Although in register_content.html.twig I'm outputing the CSRF token ({{ form_rest(form) }}), I'm getting this error - CSRF Token invalidad and the form keeps reloading.

This is my RegistrationFormType:

add()... // comun fields for both profiles
        if(!isset($options['attr']['teacher'])) {
            // Seteaza campurile pentru student
            $builder
                // add user fields
                ->add()...
        } else {
            // add teacher fields
            $builder
                ->add()...
        }
    }
    public function getName()
    {
        return 'mt_user_registration';
    }
}

Thank you

@stof I'm in similar situation, didn't know that the login is handled by SecurityBundle, not by FOSUserBundle. If possible can next FOSUserBundle update add comment in FOS\UserBundle\FOSUserEvents indicating as such?

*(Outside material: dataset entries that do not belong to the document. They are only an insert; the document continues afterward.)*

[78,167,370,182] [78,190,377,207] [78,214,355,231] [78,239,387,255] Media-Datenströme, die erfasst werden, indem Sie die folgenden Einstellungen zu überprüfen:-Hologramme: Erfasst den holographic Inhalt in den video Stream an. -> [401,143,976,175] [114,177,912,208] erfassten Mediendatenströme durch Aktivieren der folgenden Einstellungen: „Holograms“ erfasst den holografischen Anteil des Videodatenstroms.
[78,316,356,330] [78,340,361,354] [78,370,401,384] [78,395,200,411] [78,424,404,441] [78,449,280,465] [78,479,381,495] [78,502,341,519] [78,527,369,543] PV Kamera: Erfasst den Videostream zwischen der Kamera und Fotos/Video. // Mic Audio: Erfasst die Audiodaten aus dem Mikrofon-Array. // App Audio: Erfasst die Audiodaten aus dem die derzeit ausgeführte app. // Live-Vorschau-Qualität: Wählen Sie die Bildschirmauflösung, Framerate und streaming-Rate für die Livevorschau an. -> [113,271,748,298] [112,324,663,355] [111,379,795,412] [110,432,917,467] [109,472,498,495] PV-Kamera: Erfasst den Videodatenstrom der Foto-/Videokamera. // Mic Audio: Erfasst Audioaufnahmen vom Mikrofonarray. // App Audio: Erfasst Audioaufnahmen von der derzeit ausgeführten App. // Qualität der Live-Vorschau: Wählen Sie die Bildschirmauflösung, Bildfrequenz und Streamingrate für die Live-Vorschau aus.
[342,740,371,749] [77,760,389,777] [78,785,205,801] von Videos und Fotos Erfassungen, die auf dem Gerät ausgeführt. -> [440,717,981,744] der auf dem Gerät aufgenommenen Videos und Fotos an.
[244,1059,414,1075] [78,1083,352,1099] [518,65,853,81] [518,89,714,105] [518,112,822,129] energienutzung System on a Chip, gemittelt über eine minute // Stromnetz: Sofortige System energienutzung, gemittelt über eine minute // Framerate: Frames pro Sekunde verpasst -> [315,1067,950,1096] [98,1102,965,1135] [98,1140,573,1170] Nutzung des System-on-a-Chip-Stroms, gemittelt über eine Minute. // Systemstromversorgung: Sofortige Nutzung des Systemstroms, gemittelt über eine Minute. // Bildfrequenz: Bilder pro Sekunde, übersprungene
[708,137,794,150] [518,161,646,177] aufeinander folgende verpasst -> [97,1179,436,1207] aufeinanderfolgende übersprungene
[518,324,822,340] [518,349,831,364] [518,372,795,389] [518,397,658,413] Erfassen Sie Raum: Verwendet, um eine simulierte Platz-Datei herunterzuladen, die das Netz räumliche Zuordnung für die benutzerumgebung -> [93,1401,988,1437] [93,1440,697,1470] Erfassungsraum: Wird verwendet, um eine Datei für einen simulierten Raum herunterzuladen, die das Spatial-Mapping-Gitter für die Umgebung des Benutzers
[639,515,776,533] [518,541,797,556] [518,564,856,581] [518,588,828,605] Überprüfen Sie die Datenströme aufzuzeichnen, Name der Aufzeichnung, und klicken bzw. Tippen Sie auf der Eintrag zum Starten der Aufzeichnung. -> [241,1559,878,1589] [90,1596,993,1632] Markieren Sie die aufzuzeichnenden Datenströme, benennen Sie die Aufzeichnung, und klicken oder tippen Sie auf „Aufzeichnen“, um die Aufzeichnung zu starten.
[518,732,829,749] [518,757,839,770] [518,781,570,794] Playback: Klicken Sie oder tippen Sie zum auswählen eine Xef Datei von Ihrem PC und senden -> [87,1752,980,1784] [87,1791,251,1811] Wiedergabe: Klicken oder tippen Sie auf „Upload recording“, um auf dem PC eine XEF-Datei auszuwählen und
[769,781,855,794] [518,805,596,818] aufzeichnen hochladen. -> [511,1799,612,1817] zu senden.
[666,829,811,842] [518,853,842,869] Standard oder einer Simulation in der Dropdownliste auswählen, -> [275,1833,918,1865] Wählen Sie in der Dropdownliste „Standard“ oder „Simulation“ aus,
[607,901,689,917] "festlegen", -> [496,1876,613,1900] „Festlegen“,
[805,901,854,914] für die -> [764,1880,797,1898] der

If you want custom registrations flows, the easiest way is to implement them yourselves (without bothering with overriding the FOSUserBundle controllers). You have the full power of Symfony available.
So I'm closing this issue.

@rparsi I don't see why we would have such a comment in FOSUserEvents as it is not about login either.

@stof Having such a comment would help newbs like myself (and others) that make false assumptions regarding FOSUserEvents (in that we assume/expect an event for user login). Maybe the comment should be somewhere in the symfony docs instead. Point is that the fact that FOSUserEvents is not about user login needs to be expressed somewhere, so people don't make pointless tickets (github issues) over it.

If you're wondering where/why this assumption comes from...the class is named FOSUserEvents, so it's not a leap of logic to then think "well a user login is an event, this class is for user events, so why isn't it there?"